THE TASK.
From the line containing "text: RINDIANA ->" down to the last line of the records below, restate each line word for word and leave out the rest.

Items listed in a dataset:
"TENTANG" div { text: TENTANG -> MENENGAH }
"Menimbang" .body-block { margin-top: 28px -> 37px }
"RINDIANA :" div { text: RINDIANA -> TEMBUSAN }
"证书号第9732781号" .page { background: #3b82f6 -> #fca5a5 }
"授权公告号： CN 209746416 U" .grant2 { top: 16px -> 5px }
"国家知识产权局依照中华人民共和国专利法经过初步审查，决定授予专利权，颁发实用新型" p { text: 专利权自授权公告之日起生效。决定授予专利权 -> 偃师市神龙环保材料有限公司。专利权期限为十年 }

RESULT FOR THIS EXERCISE.
"RINDIANA :" div { text: RINDIANA -> TEMBUSAN }
"证书号第9732781号" .page { background: #3b82f6 -> #fca5a5 }
"授权公告号： CN 209746416 U" .grant2 { top: 16px -> 5px }
"国家知识产权局依照中华人民共和国专利法经过初步审查，决定授予专利权，颁发实用新型" p { text: 专利权自授权公告之日起生效。决定授予专利权 -> 偃师市神龙环保材料有限公司。专利权期限为十年 }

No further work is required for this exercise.